On Tuesday, presidential daughter Ivanka Trump and Education Secretary Betsy DeVos visited the National Air and Space Museum in Washington. According to the Education Department, they were there to “highlight the importance of science, technology, engineering and mathematics (STEM) education” and to discuss “empowering young women to pursue STEM-related careers.” They also introduced a viewing of “Hidden Figures,” a film about a team of African American women who had a vital, unseen role at NASA when it was first launching men into space.

The event came just a short time after President Trump, Ivanka’s father, advanced his first federal budget, which included some revealing proposals for NASA, the country’s space agency.
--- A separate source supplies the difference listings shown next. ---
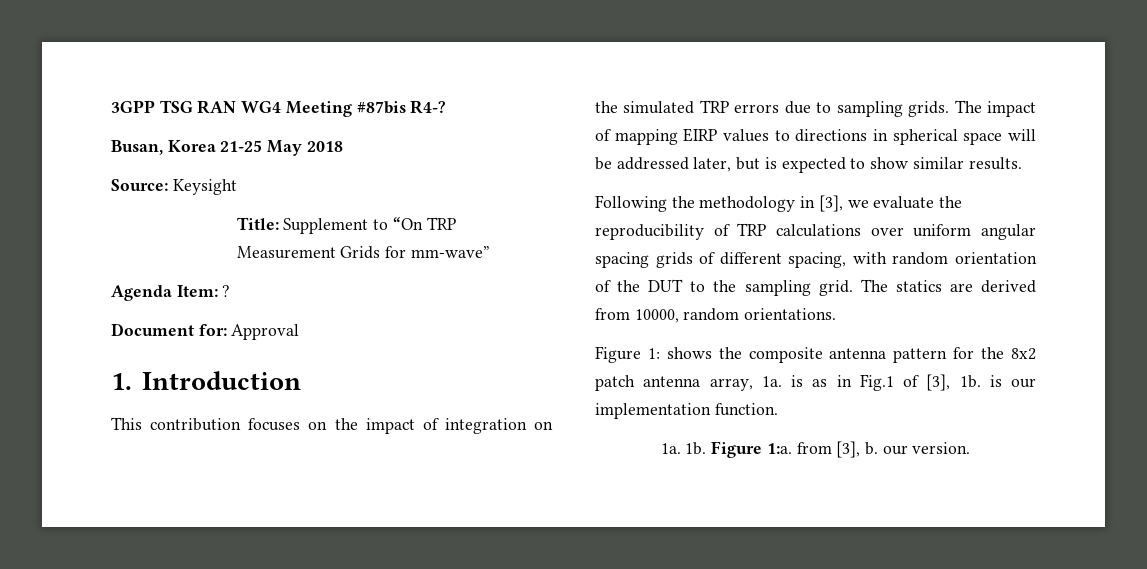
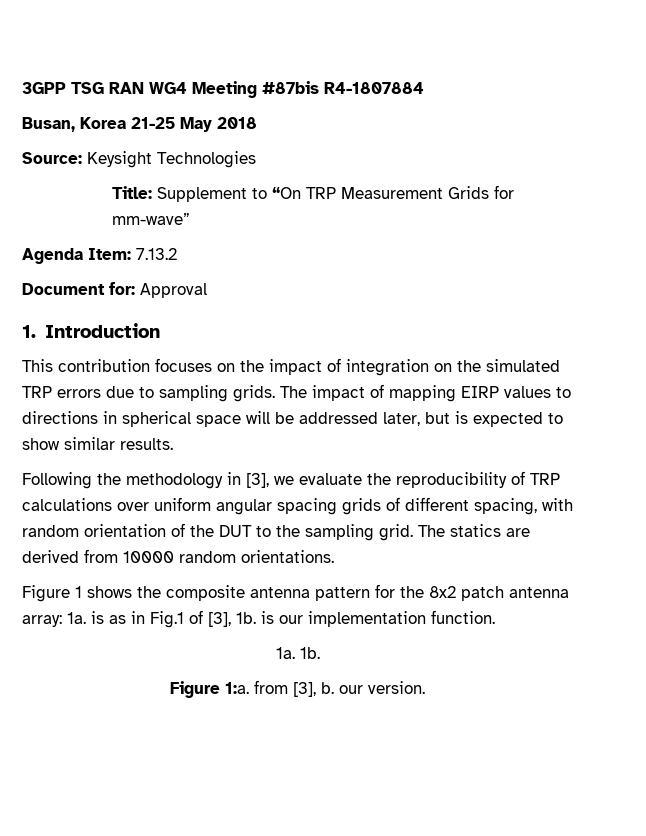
- 3GPP TSG RAN WG4 Meeting #87bis R4-?
+ 3GPP TSG RAN WG4 Meeting #87bis R4-1807884
- Source: Keysight
+ Source: Keysight Technologies
- Agenda Item: ?
+ Agenda Item: 7.13.2
- The statics are derived from 10000, random orientations.
+ The statics are derived from 10000 random orientations.
- Figure 1: shows the composite antenna pattern for the 8x2 patch antenna array, 1a. is as in Fig.1 of [3], 1b. is our implementation function.
+ Figure 1 shows the composite antenna pattern for the 8x2 patch antenna array: 1a. is as in Fig.1 of [3], 1b. is our implementation function.
- 1a. 1b. Figure 1:a. from [3], b. our version.
+ 1a. 1b.
+ Figure 1:a. from [3], b. our version.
The Trump budget seeks to wipe out NASA’s education office, which oversees efforts to support women and underrepresented minorities in STEM fields, operates camps and enrichment programs, and provides internships and scholarships for young scientists.
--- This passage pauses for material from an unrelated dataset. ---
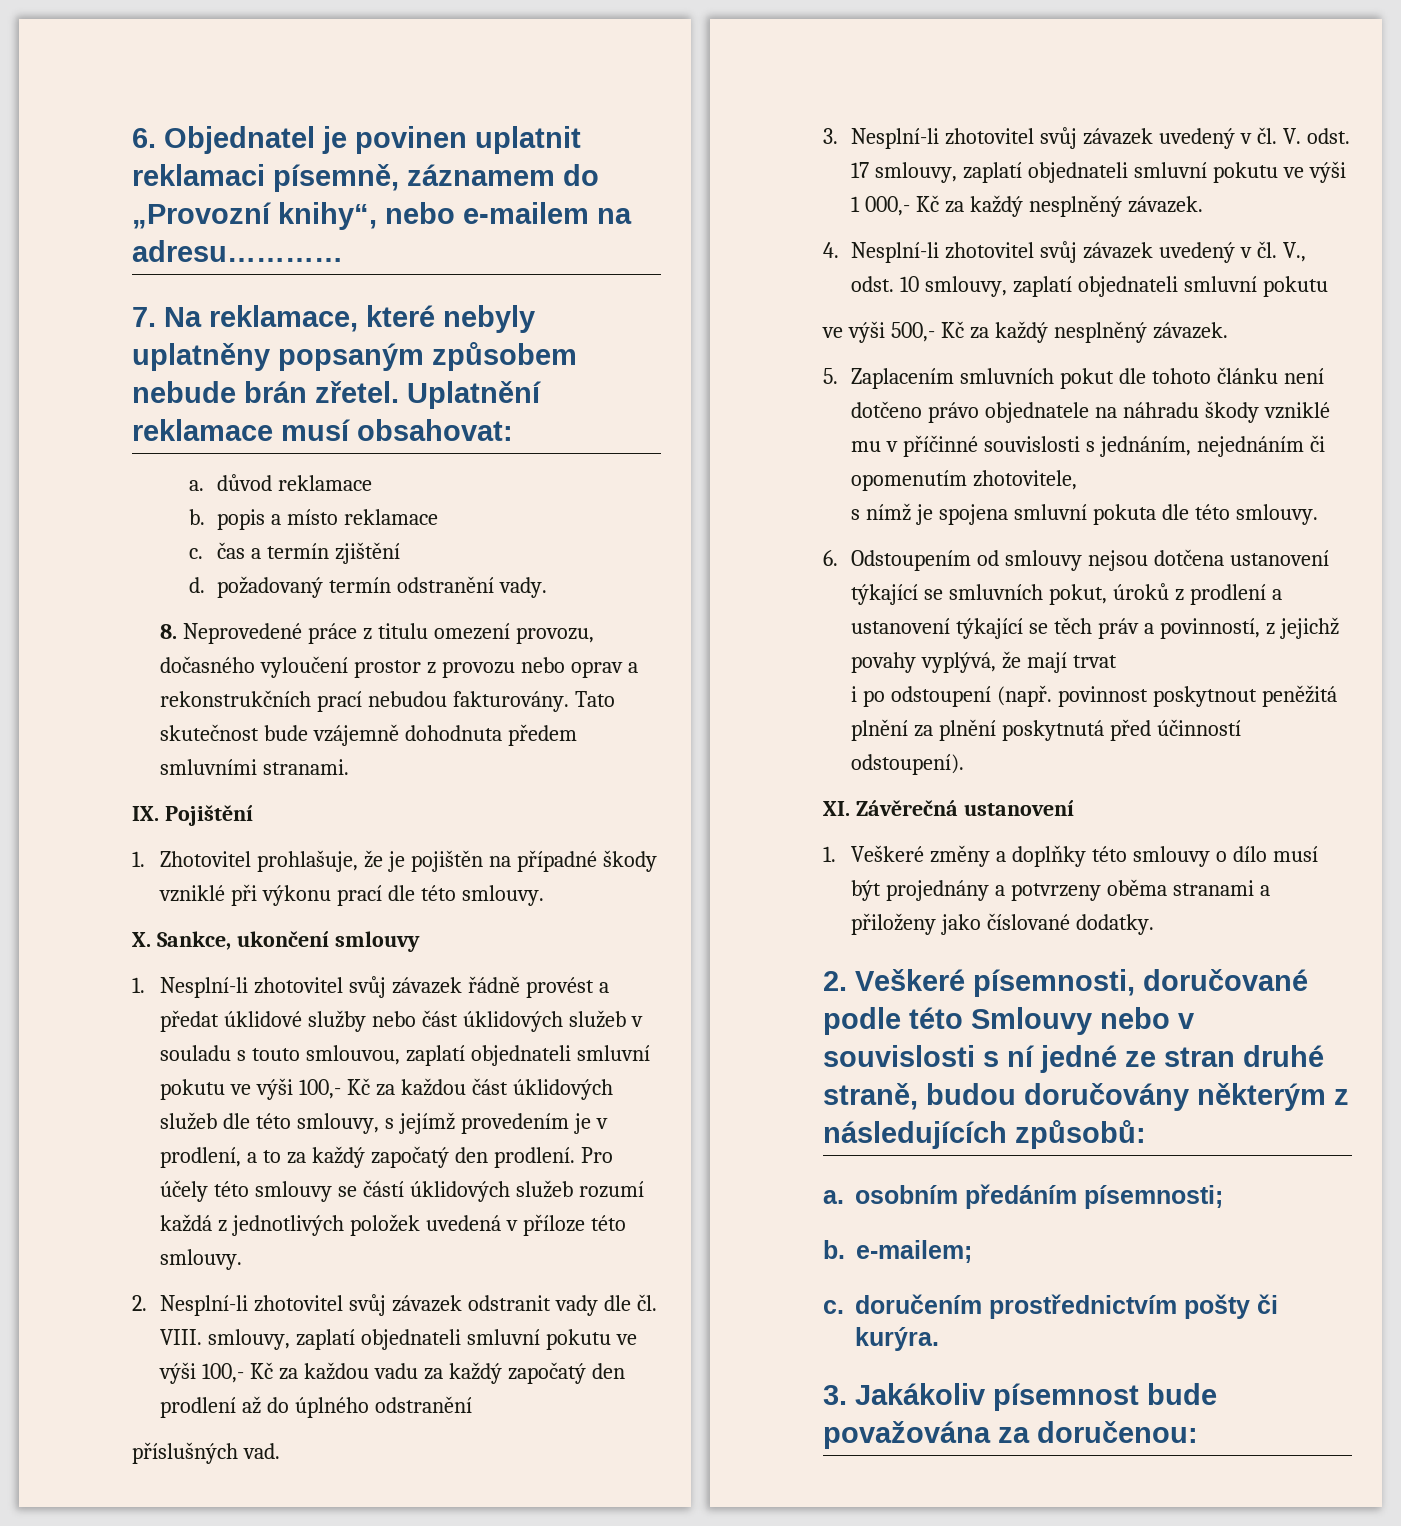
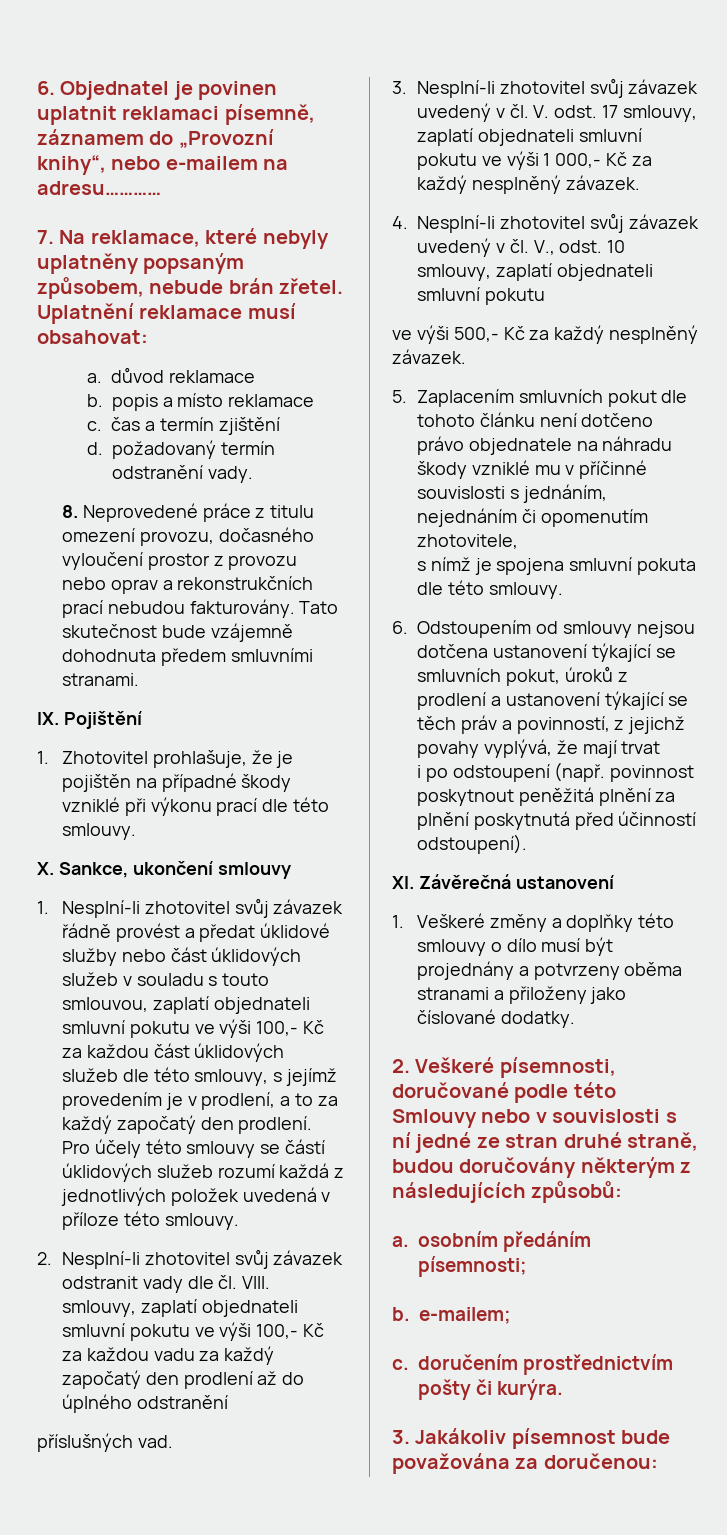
- 7. Na reklamace, které nebyly uplatněny popsaným způsobem nebude brán zřetel.
+ 7. Na reklamace, které nebyly uplatněny popsaným způsobem, nebude brán zřetel.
Joining Ivanka Trump and DeVos at the museum were NASA astronaut Kay Hire; J.R. “Jack” Dailey, the John and Adrienne Mars director at Air and Space; Barbara Gruber, an aerospace educator at the museum; and Rae Stewart, a student educator at the museum.

In her introduction to the film, Ivanka Trump said that her father’s administration “has expanded NASA’s space exploration mission” though did not, unsurprisingly, mention that he actually proposed decreasing NASA funding and eliminating the education office.

The Trump-DeVos event drew some sharp criticism from Randi Weingarten, president of the American Federation of Teachers, who said in a statement: 

“Education Secretary Betsy DeVos and Ivanka Trump are feigning an interest in STEM careers with a photo op at the National Air and Space Museum while eliminating all funding for NASA’s education programs. This takes chutzpah to a new level. If this administration was genuinely interested in promoting STEM programs, it would walk the walk, not just talk the talk. The next generation of astronauts, scientists, engineers and mathematicians need support, not budget cuts eliminating the very programs being promoted.”

There was also no mention of the 13.5 percent in cuts Trump has proposed to the Education Department, which include the reduction or elimination of grants for teacher training, after-school programs and aid to ­low-income and first-generation college students.